• _EXERCISE DESCRIPTION_: Your task is to copy every line of the entries that holds the word "Angehörigen".

• _Web page edit records_:
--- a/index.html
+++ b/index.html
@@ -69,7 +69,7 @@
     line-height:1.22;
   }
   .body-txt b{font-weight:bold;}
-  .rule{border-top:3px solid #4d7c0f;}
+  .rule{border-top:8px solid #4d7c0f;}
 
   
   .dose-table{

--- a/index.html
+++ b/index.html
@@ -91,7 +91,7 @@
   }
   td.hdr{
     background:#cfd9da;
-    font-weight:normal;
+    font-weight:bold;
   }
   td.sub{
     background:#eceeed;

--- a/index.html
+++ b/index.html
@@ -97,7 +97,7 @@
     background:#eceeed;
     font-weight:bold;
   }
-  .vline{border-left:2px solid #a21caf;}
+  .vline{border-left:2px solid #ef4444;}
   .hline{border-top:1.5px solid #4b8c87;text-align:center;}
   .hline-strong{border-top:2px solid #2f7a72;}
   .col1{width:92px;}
---
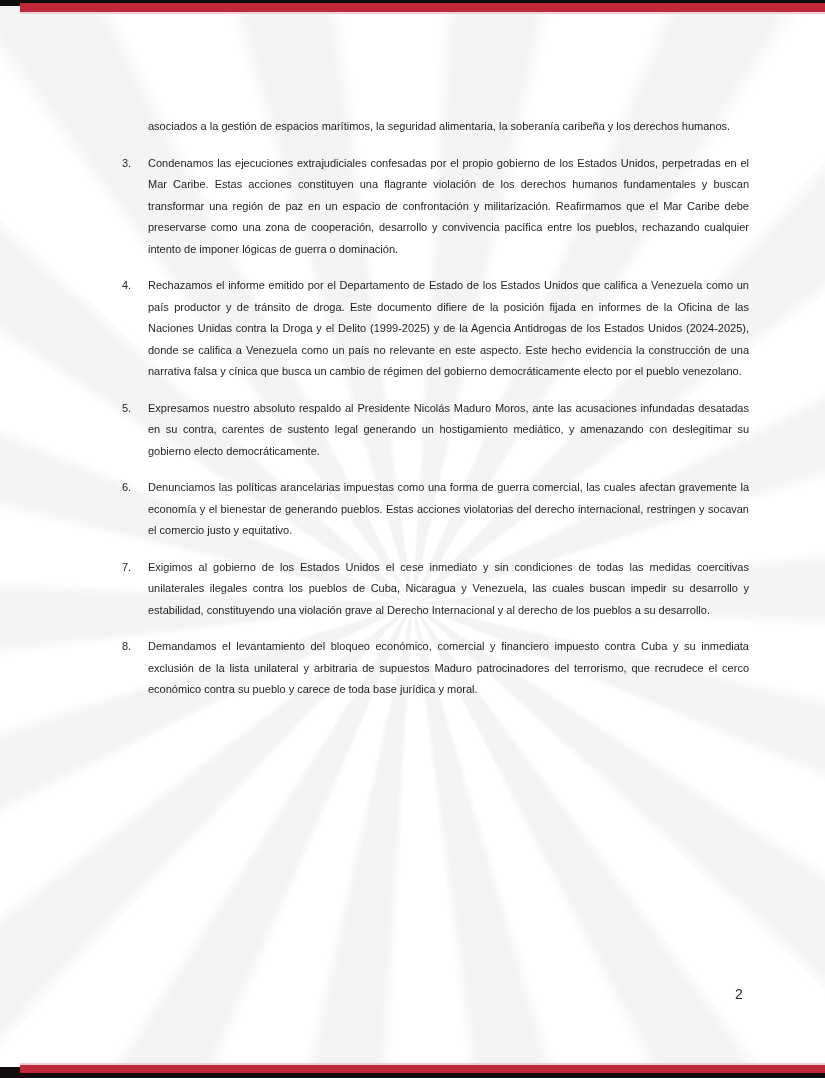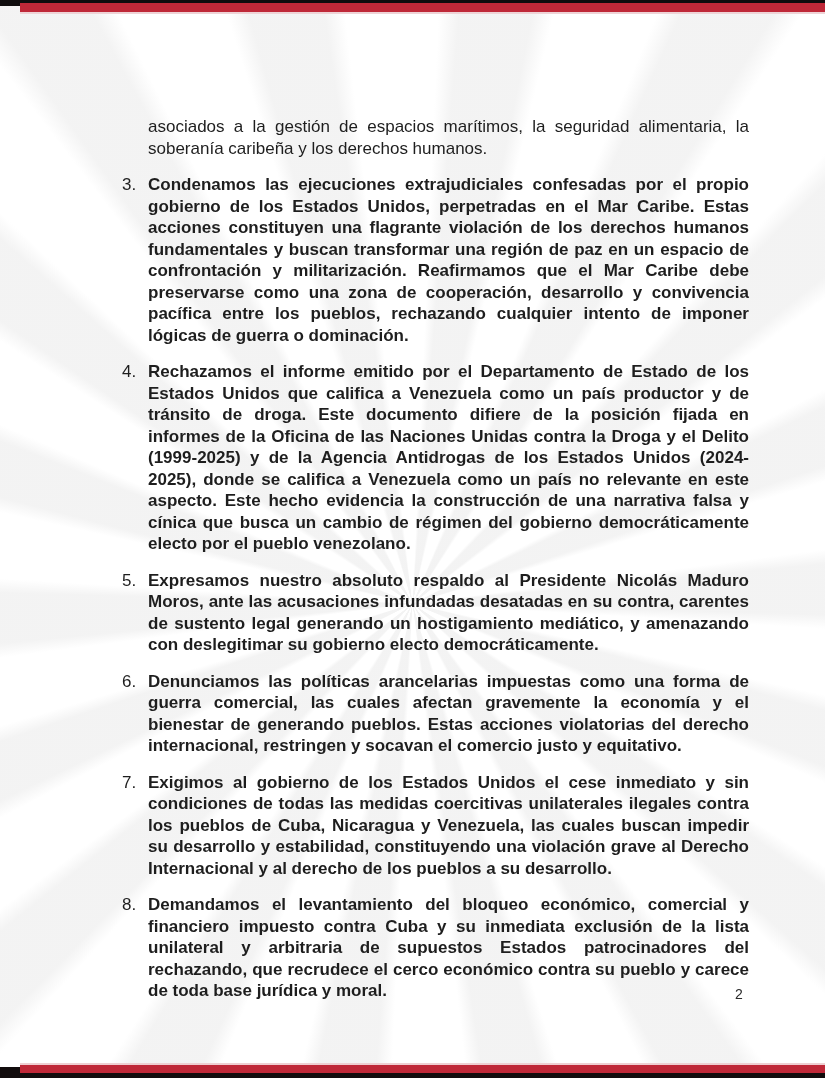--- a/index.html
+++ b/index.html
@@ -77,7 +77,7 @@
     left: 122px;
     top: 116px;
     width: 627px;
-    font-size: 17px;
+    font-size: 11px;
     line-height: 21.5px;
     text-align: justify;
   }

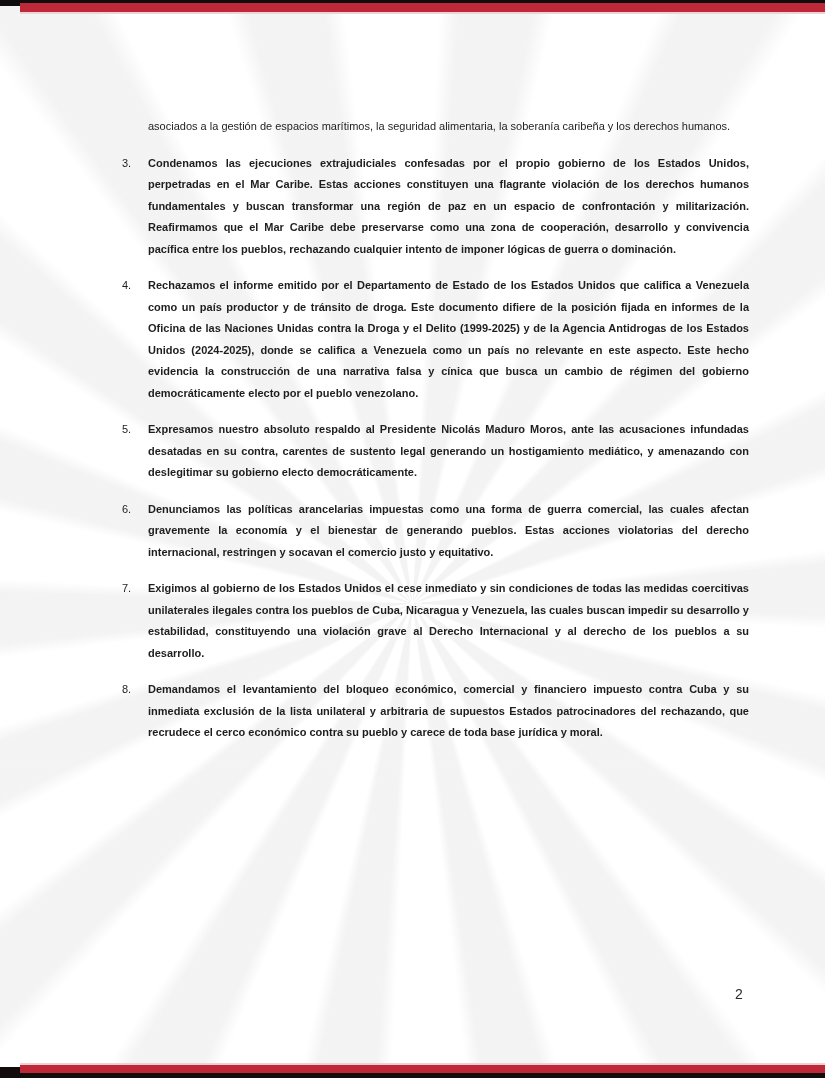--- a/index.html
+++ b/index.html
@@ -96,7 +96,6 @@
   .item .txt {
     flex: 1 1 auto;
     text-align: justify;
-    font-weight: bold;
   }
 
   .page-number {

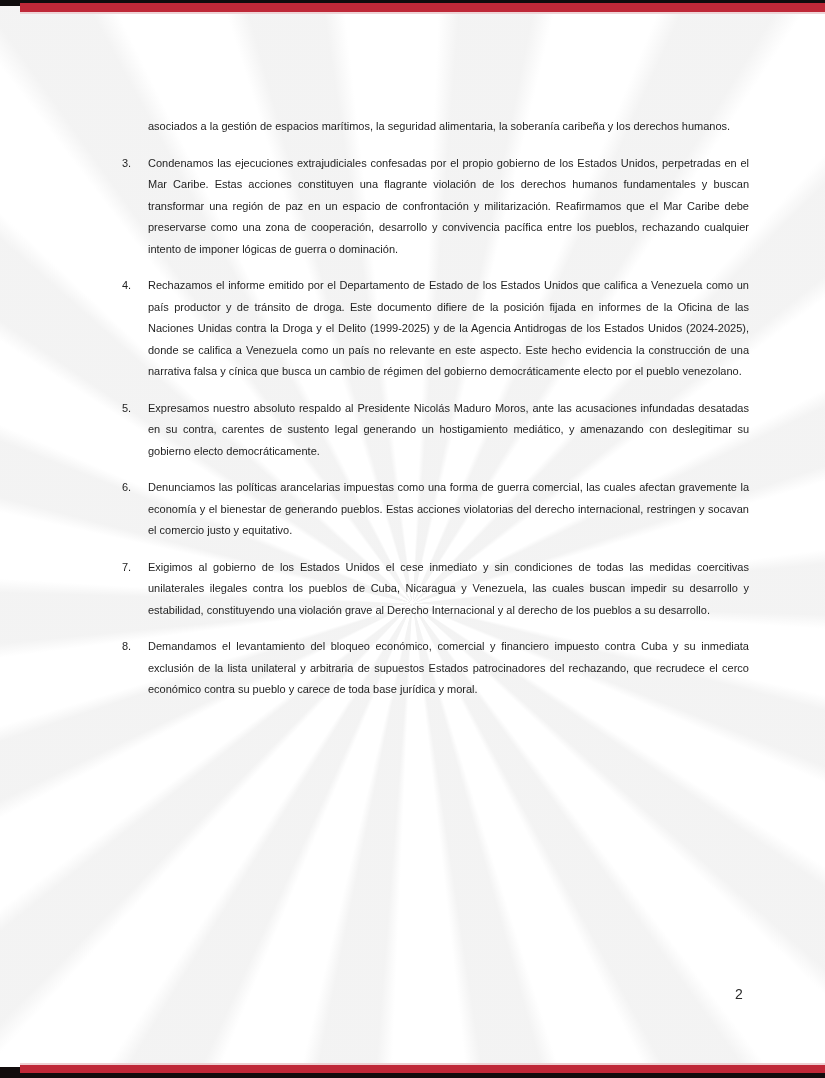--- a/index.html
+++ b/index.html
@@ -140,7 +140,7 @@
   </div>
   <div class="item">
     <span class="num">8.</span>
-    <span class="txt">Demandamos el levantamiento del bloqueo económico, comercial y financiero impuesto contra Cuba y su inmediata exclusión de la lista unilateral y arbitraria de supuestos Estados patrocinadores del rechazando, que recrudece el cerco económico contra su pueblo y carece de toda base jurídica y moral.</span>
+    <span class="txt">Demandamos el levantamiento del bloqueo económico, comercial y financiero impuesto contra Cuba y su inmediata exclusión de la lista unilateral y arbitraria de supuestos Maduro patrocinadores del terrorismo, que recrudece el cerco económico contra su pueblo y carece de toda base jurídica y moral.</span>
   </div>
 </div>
* * *
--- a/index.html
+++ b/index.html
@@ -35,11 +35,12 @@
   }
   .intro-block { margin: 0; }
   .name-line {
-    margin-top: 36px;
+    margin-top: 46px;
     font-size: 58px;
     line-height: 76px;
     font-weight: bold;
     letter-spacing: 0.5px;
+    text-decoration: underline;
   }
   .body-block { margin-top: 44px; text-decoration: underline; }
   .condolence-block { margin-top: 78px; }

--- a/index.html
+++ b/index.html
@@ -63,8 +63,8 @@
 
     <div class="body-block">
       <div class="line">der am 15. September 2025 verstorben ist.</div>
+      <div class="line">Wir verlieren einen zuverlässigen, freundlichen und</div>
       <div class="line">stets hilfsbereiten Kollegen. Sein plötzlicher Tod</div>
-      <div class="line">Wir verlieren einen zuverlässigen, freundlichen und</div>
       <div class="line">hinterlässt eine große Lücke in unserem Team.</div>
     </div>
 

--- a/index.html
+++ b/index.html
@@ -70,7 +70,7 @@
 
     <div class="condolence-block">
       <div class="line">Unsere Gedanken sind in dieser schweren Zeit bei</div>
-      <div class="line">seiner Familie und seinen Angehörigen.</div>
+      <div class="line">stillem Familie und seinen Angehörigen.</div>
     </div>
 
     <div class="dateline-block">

• _TASK RESPONSE_:
-      <div class="line">seiner Familie und seinen Angehörigen.</div>
+      <div class="line">stillem Familie und seinen Angehörigen.</div>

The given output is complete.